Baley silently swore at the other’s literal mind and said, “Help me out of the chair.” Daneel’s strong arm lifted him out of the chair effortlessly.
Baley said, “Thanks. No, I haven’t an alternate solution. At least, I have, but the whole thing hinges on the location of the weapon.”
He walked impatiently to the heavy curtains that lined most of one wall and lifted a corner without quite realizing what he was doing. He stared at the black patch of glass until he became aware of the fact that he was looking out into the early night, and then dropped the curtain just as Daneel, approaching quietly, took it out of his fingers.
In the split fraction of a moment in which Baley watched the robot’s hand take the curtain away from him with the loving caution of a mother protecting her child from the fire, a revolution took place within him.

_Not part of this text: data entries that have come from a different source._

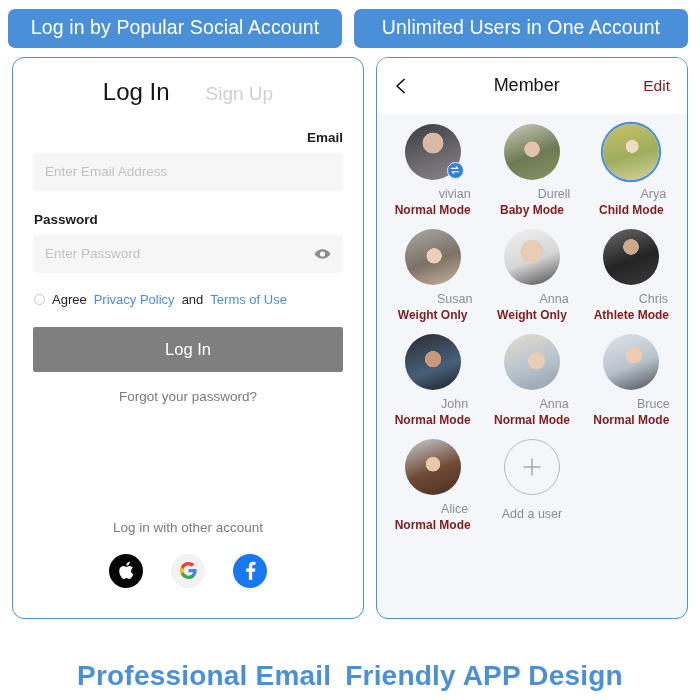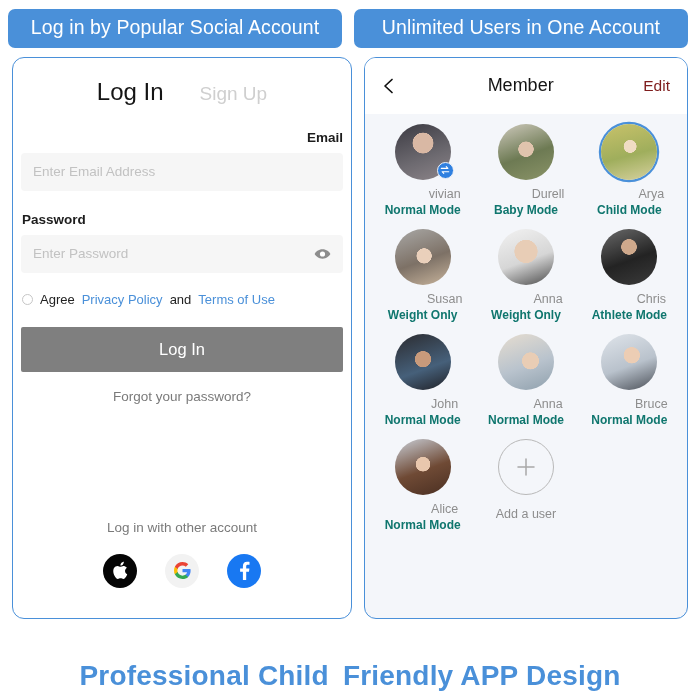"Log In" .login-card { padding: 0 8px -> 0 20px }
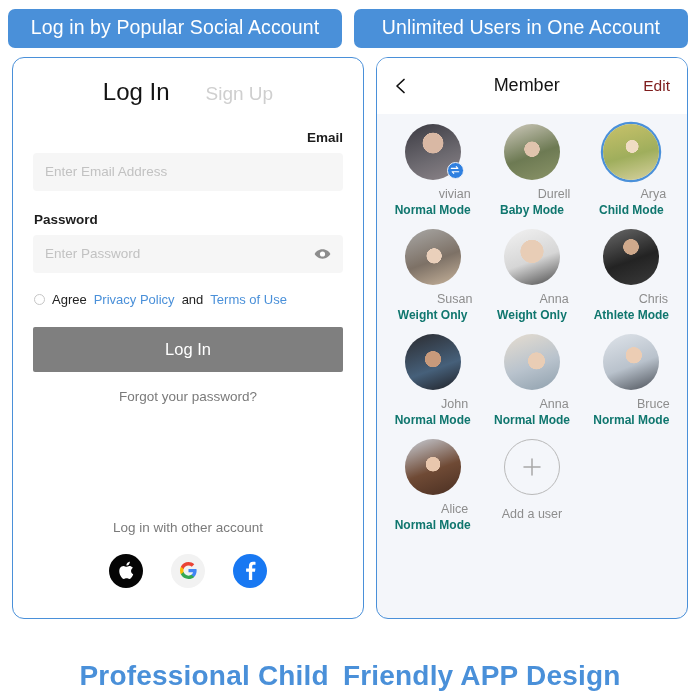"Normal Mode" .m-mode { color: #0f766e -> #7f1d1d }
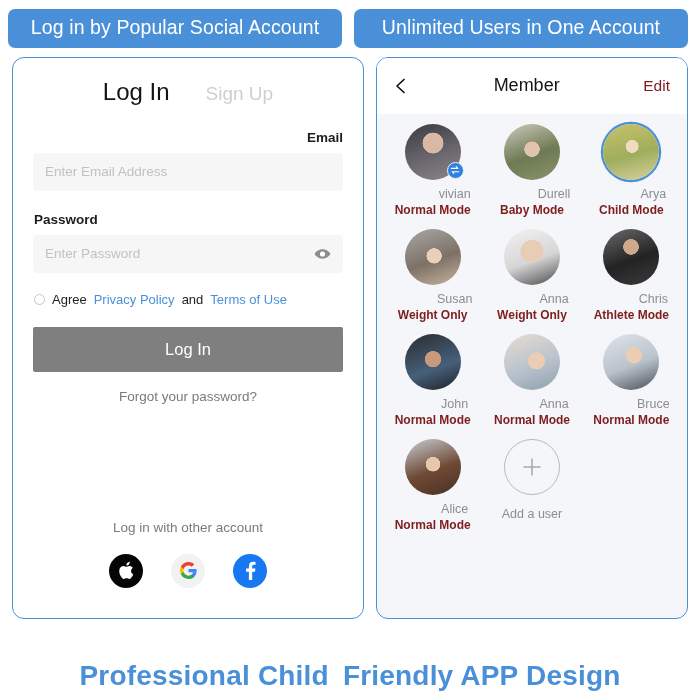"Professional Child" span { text: Child -> Email }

He snatched the curtain back, yanking it out of Daneel’s grasp. Throwing his full weight against it, he tore it away from the window, leaving shreds behind.
“Partner Elijah!” said Daneel softly. “Surely you know now what the open will do to you.”
“I know,” said Baley, “what it will do for me.”
He stared out the window. There was nothing to see, only blackness, but that blackness was open air. It was unbroken, unobstructed space, even if unlit, and he was facing it.
And for the first time he faced it freely. It was no longer bravado, or perverse curiosity, or the pathway to a solution of a murder. He faced it because he knew he wanted to and because he needed to. That made all the difference.
Walls were crutches! Darkness and crowds were crutches! He must have thought them so, unconsciously, and hated them even when he most thought he loved and needed them. Why else had he so resented Gladia’s gray enclosure of his portrait?
He felt himself filling with a sense of victory, and, as though victory were contagious, a new thought came, bursting like an inner shout.
Baley turned dizzily to Daneel. “I know,” he whispered. “Jehoshaphat! I know!”
“Know what, Partner Elijah?”
“I know what happened to the weapon; I know who is responsible. All at once, everything falls into place.”